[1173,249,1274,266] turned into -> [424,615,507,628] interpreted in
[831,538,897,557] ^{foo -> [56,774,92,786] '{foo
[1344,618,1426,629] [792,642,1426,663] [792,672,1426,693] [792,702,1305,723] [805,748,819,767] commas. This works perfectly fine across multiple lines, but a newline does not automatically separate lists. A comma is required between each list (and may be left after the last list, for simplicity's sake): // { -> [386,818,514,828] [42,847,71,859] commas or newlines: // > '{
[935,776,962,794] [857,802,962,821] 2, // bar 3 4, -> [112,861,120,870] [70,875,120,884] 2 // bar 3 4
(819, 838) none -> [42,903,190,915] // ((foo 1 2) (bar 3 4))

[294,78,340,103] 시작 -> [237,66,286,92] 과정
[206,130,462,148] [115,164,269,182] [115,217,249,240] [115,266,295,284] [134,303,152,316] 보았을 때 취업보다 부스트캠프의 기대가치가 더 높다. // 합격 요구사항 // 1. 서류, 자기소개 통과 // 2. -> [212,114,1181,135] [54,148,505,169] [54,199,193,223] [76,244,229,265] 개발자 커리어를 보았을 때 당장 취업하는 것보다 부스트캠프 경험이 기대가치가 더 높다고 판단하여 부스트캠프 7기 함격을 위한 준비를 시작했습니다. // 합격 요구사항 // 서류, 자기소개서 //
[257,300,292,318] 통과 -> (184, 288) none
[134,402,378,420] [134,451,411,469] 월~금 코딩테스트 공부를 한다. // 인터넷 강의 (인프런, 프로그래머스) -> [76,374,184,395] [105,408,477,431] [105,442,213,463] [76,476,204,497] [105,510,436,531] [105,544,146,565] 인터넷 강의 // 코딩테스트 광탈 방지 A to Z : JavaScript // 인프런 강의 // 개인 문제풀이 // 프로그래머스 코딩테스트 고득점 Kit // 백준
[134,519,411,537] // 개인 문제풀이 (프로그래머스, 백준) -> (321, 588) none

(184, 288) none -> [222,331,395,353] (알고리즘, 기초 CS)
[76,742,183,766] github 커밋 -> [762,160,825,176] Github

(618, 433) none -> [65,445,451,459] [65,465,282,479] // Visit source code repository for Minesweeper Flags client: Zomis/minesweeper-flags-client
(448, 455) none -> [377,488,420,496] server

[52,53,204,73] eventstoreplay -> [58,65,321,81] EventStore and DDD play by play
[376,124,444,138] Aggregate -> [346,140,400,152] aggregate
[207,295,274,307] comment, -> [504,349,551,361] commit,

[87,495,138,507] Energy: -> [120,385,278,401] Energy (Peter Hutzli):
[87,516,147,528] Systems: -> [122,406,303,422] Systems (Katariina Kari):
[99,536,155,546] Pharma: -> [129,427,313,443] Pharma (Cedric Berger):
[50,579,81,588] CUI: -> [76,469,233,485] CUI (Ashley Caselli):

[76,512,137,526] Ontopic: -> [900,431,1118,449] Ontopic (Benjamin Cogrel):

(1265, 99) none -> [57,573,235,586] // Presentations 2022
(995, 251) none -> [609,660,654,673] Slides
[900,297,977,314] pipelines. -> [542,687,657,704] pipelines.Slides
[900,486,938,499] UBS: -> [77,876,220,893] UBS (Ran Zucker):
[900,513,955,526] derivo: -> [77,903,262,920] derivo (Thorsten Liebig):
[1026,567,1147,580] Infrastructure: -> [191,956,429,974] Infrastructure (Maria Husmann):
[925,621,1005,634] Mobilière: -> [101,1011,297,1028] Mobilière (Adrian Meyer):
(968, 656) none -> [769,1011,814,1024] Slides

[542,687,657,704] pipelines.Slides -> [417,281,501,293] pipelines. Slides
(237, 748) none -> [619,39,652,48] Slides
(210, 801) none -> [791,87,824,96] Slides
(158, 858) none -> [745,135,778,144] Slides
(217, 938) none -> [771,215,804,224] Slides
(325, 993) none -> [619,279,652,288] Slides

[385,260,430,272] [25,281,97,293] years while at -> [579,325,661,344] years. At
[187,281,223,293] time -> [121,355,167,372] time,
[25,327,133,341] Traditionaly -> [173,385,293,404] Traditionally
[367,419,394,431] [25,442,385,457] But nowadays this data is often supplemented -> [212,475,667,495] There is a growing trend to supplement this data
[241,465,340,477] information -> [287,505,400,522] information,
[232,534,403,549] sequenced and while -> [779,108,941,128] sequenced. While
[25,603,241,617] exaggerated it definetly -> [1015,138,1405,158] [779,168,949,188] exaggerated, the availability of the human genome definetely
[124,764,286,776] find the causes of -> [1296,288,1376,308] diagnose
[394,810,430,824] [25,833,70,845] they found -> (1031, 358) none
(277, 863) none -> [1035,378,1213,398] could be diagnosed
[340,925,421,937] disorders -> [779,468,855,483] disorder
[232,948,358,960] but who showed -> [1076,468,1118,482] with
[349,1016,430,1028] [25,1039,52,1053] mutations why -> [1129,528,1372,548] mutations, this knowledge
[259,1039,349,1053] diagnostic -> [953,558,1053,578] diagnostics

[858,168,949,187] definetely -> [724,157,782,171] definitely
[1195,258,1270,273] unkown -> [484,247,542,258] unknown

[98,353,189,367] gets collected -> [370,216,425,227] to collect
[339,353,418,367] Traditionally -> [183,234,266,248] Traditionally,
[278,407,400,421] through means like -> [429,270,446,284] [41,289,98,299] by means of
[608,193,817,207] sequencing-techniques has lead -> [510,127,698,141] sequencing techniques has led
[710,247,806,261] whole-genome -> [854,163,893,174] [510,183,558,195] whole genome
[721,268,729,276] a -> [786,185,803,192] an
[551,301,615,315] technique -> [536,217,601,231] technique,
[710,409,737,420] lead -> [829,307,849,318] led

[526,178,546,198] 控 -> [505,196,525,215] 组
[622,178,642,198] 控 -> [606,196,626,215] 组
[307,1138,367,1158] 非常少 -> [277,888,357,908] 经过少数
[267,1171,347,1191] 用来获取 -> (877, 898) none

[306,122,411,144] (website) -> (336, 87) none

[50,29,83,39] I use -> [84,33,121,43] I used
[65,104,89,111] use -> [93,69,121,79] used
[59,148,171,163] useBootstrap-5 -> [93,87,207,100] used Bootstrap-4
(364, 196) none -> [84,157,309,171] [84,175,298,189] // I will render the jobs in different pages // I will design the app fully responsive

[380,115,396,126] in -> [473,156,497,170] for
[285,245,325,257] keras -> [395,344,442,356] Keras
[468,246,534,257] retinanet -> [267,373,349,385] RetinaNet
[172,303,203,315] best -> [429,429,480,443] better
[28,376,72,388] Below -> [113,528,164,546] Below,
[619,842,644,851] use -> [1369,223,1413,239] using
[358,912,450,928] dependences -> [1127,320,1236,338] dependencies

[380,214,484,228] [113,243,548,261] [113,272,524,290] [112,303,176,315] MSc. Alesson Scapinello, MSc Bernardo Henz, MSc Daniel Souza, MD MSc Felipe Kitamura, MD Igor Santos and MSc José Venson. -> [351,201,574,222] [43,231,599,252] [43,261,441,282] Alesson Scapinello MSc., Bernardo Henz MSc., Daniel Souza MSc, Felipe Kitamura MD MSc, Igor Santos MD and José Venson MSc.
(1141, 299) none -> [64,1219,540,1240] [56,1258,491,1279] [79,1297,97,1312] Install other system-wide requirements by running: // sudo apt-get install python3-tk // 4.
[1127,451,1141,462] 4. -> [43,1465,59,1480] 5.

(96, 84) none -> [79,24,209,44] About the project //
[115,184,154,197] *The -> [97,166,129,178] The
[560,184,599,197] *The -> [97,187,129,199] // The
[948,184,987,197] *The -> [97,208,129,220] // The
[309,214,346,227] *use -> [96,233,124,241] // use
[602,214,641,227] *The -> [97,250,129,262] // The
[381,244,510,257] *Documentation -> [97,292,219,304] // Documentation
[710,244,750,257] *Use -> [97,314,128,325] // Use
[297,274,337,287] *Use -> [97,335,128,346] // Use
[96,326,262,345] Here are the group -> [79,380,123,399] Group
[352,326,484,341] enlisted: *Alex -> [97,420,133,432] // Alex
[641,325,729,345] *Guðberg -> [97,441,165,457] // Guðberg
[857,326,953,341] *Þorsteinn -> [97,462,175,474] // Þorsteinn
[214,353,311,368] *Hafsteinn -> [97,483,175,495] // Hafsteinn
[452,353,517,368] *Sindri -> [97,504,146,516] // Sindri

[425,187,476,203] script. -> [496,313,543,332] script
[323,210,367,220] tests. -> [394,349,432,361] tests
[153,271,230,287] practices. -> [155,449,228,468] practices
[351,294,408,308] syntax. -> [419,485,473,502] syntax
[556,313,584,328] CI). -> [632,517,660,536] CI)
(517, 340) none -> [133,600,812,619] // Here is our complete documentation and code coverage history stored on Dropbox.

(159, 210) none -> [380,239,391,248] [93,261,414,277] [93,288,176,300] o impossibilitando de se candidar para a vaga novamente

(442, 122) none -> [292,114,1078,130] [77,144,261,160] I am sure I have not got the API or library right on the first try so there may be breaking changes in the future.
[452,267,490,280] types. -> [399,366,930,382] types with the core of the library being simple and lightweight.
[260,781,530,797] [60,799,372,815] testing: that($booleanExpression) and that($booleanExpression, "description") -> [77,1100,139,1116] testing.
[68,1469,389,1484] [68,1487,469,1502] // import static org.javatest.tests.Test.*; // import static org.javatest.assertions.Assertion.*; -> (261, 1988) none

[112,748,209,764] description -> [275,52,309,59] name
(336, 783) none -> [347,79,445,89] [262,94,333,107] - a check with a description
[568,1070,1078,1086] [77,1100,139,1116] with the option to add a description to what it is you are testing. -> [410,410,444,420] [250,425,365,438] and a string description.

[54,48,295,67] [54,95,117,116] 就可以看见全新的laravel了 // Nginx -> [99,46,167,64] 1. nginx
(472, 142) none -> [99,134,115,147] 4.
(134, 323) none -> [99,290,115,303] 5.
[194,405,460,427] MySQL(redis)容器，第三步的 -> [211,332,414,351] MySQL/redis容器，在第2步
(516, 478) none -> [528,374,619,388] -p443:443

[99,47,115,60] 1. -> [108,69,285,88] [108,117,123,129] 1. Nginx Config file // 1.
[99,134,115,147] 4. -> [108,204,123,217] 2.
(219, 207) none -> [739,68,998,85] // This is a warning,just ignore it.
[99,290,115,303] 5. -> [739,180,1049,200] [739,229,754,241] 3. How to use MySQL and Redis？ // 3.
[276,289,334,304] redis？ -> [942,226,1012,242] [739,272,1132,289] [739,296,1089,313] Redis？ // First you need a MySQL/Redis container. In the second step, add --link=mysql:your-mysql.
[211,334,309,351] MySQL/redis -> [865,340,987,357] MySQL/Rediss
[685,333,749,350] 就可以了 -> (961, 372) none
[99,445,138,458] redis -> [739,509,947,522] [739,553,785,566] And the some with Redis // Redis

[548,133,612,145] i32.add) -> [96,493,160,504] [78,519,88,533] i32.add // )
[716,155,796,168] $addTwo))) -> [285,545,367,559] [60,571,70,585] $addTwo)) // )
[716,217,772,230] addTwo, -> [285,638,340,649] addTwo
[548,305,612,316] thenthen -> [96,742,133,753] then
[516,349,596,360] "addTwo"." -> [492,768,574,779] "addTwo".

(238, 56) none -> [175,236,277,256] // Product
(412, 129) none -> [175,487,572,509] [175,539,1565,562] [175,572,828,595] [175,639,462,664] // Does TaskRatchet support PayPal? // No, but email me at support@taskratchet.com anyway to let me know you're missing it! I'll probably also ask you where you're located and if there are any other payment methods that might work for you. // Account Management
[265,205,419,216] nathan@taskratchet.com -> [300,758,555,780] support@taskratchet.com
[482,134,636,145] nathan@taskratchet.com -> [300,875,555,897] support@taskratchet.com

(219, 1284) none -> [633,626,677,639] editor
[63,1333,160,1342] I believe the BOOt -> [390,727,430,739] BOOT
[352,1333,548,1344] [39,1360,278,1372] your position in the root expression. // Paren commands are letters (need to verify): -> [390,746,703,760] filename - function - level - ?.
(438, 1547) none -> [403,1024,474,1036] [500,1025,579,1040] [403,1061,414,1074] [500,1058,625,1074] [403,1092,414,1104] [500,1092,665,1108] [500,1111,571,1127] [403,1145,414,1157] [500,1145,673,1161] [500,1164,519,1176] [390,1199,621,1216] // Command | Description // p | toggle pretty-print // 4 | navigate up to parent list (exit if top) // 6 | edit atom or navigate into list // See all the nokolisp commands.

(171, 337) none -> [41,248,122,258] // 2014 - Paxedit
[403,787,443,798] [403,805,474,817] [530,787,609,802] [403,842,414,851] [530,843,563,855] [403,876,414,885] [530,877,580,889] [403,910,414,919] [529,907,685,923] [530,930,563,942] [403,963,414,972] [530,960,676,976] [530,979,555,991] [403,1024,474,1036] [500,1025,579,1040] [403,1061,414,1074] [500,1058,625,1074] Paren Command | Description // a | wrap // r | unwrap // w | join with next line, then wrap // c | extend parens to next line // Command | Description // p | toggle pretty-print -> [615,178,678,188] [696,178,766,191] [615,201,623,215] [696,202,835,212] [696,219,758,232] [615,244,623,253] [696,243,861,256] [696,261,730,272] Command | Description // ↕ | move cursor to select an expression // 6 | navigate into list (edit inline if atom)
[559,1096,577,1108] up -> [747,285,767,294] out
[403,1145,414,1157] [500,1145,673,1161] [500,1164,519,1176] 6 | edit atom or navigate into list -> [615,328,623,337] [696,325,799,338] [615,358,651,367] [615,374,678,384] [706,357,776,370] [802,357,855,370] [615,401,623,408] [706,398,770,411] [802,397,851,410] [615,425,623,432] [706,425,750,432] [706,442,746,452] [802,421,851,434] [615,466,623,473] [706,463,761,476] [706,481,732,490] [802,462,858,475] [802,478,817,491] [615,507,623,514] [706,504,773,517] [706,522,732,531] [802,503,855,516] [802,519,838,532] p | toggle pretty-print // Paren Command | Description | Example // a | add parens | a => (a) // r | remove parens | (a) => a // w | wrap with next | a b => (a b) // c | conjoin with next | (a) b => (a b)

--------------------

§ **ACTIVITY**
Reproduce exactly, and only, the part of the listing above that begins at the line with "[339,353,418,367] Traditionally ->" and goes on through the line with "[526,178,546,198] 控 -> [505,196,525,215] 组".

§ **EXERCISE ANSWER**
[339,353,418,367] Traditionally -> [183,234,266,248] Traditionally,
[278,407,400,421] through means like -> [429,270,446,284] [41,289,98,299] by means of
[608,193,817,207] sequencing-techniques has lead -> [510,127,698,141] sequencing techniques has led
[710,247,806,261] whole-genome -> [854,163,893,174] [510,183,558,195] whole genome
[721,268,729,276] a -> [786,185,803,192] an
[551,301,615,315] technique -> [536,217,601,231] technique,
[710,409,737,420] lead -> [829,307,849,318] led

[526,178,546,198] 控 -> [505,196,525,215] 组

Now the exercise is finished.